Now we substitute this back into $$y = x - 1$$:

$$y = \dfrac{4}{3} - 1 = \dfrac{4}{3} - \dfrac{3}{3} = \dfrac{1}{3}.$$

So the centre of the circle is

$$C\left(\dfrac{4}{3},\,\dfrac{1}{3}\right).$$

The given point of tangency is

$$P(1,\,-1).$$

We next find the slope of the radius $$CP$$. The slope formula is

$$m_{r} = \dfrac{y_2 - y_1}{x_2 - x_1},$$

where $$C(x_1,y_1)$$ and $$P(x_2,y_2)$$. Substituting $$C\left(\dfrac{4}{3},\dfrac{1}{3}\right)$$ and $$P(1,-1)$$, we get

$$m_{r} = \dfrac{-1 - \dfrac{1}{3}}{\,1 - \dfrac{4}{3}\,} = \dfrac{-\dfrac{4}{3}}{-\dfrac{1}{3}} = 4.$$

For a tangent to a circle, the tangent line is perpendicular to the radius.
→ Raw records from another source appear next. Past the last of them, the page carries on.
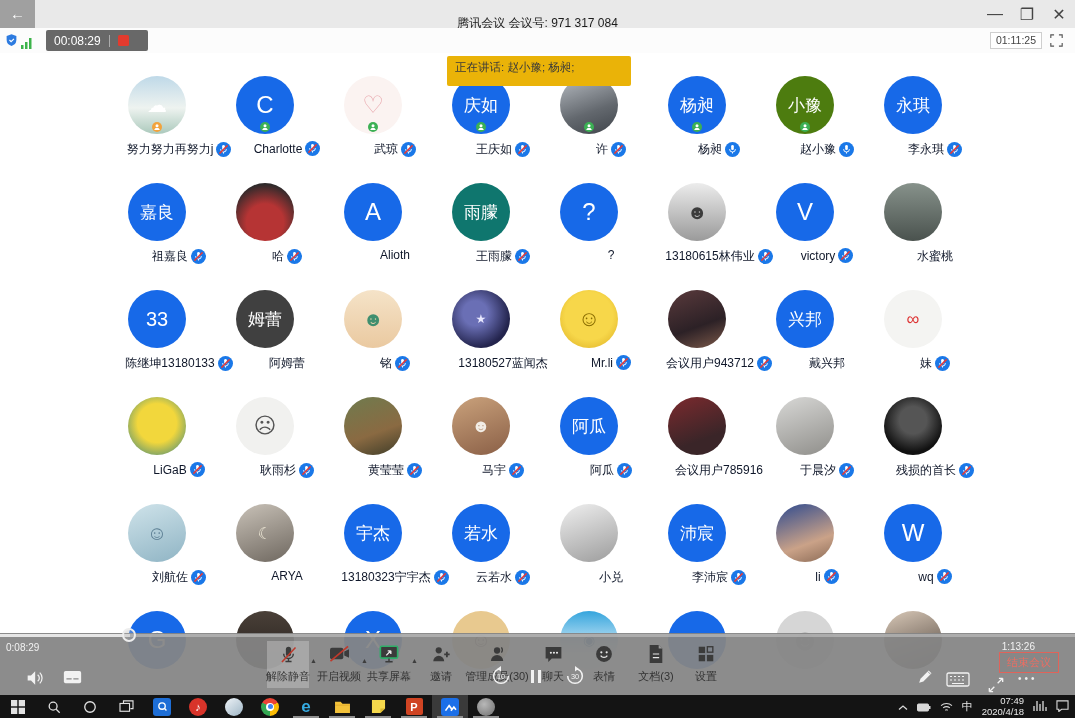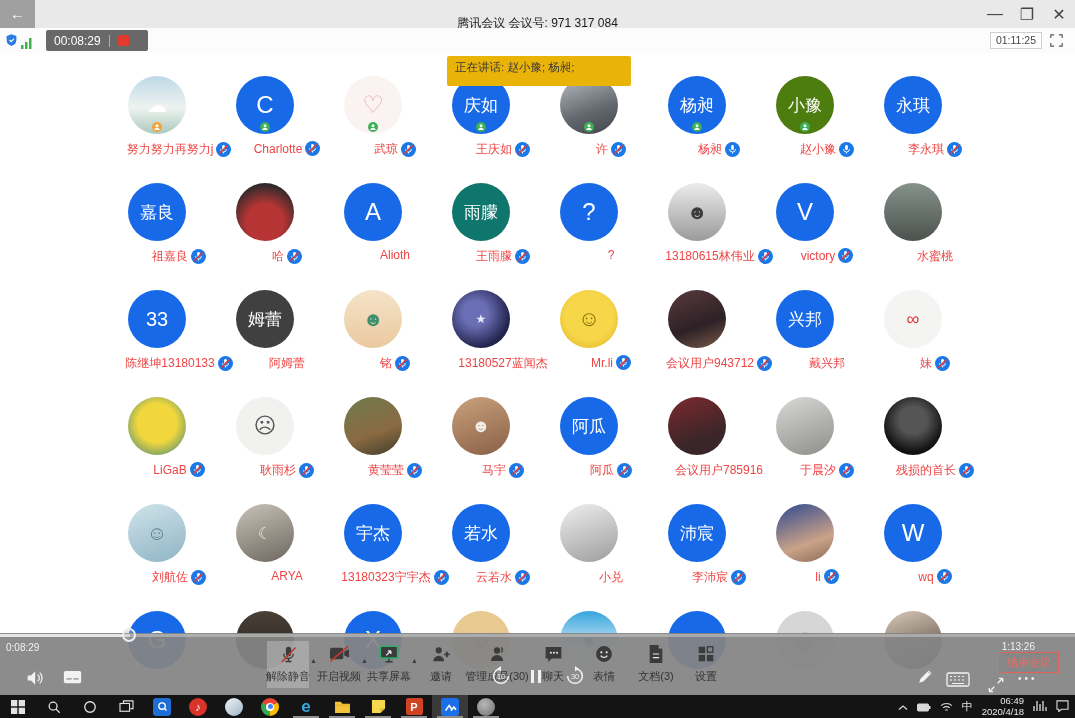--- a/index.html
+++ b/index.html
@@ -31,21 +31,21 @@
           border-radius:2px;font-size:11.5px;color:#3a3a3a;line-height:23px;padding-left:8px;z-index:3;}
   
   .grid{position:absolute;left:103px;top:76px;width:864px;display:flex;flex-wrap:wrap;z-index:1;}
   .cell{width:108px;height:107px;display:flex;flex-direction:column;align-items:center;}
   .avatar-wrap{position:relative;width:58px;height:58px;}
   .avatar{width:58px;height:58px;border-radius:50%;display:flex;align-items:center;
           justify-content:center;overflow:hidden;}
   .avatar.initial{color:#fff;}
   .badge{position:absolute;left:24px;bottom:-2px;}
   .name-row{margin-top:7px;display:flex;align-items:center;gap:3px;white-space:nowrap;}
-  .pname{font-size:12px;color:#ef4444;margin-left:44px;}
+  .pname{font-size:12px;color:#0f172a;margin-left:44px;}
   .micwrap{display:flex;}
   
   .overlay{position:absolute;left:0;top:633px;width:1075px;height:62px;
            background:rgba(133,133,133,.94);z-index:5;}
   .track{position:absolute;left:0;top:1px;width:100%;height:3px;background:rgba(190,190,190,.65);}
   .track-played{position:absolute;left:0;top:1px;width:130px;height:3px;background:rgba(236,236,236,.9);}
   .handle{position:absolute;left:122px;top:-5px;width:14px;height:14px;border:2px solid #ededed;
           border-radius:50%;background:rgba(180,180,180,.35);}
   .pl-elapsed{position:absolute;left:6px;top:9px;font-size:10px;color:#f2f2f2;}
   .pl-duration{position:absolute;right:40px;top:8px;font-size:10px;color:#f2f2f2;}
@@ -1123,21 +1123,21 @@
           </svg></span>
       <span><svg width="14" height="9" viewBox="0 0 14 9">
             <rect x="0.5" y="1" width="11" height="7" rx="1" stroke="#d8d8d8" fill="#d8d8d8" stroke-width="1"></rect>
             <rect x="12" y="3" width="1.5" height="3" fill="#d8d8d8"></rect>
           </svg></span>
       <span><svg width="13" height="10" viewBox="0 0 14 11" fill="none" stroke="#d8d8d8" stroke-width="1.2">
             <path d="M1 4a9 9 0 0 1 12 0M3.3 6.5a6 6 0 0 1 7.4 0M5.6 9a2.8 2.8 0 0 1 2.8 0"></path>
           </svg></span>
       <span class="ime">中</span>
       <span class="clock">
-        <span>06:49</span><br>
+        <span>07:49</span><br>
         <span>2020/4/18</span>
       </span>
       <span><svg width="14" height="12" viewBox="0 0 14 12">
             <path d="M1 11V6M4 11V1M7 11V4M10 11V1M13 11V7" stroke="#cfcfcf" stroke-width="1.4"></path>
           </svg></span>
       <span><svg width="13" height="12" viewBox="0 0 14 13" fill="none" stroke="#d8d8d8" stroke-width="1.2">
             <path d="M1 1h12v9H6l-3 2.5V10H1z"></path>
           </svg></span>
     </div>
   </div>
Therefore, if the slope of the radius is $$m_{r}$$, the slope of the tangent $$m_{t}$$ satisfies

$$m_{t}\,m_{r} = -1 \quad\Longrightarrow\quad m_{t} = -\dfrac{1}{m_{r}}.$$

Using $$m_{r} = 4$$, we obtain

$$m_{t} = -\dfrac{1}{4}.$$

Now we write the equation of the straight line having slope $$m_{t} = -\dfrac{1}{4}$$ and passing through the point $$P(1,-1)$$. Using the point-slope form,

$$y - y_0 = m\,(x - x_0),$$

where $$P(x_0,y_0)=(1,-1)$$, we get

$$y - (-1) = -\dfrac{1}{4}\,\bigl(x - 1\bigr),$$

which simplifies to

$$y + 1 = -\dfrac{1}{4}\,(x - 1).$$

To remove the fraction, multiply every term by $$4$$:

$$4(y + 1) = -(x - 1).$$

Expanding both sides gives

$$4y + 4 = -x + 1.$$

Now we bring all terms to the left-hand side:

$$x + 4y + 4 - 1 = 0,$$

which combines to

$$x + 4y + 3 = 0.$$

This matches Option A.

Hence, the correct answer is Option A.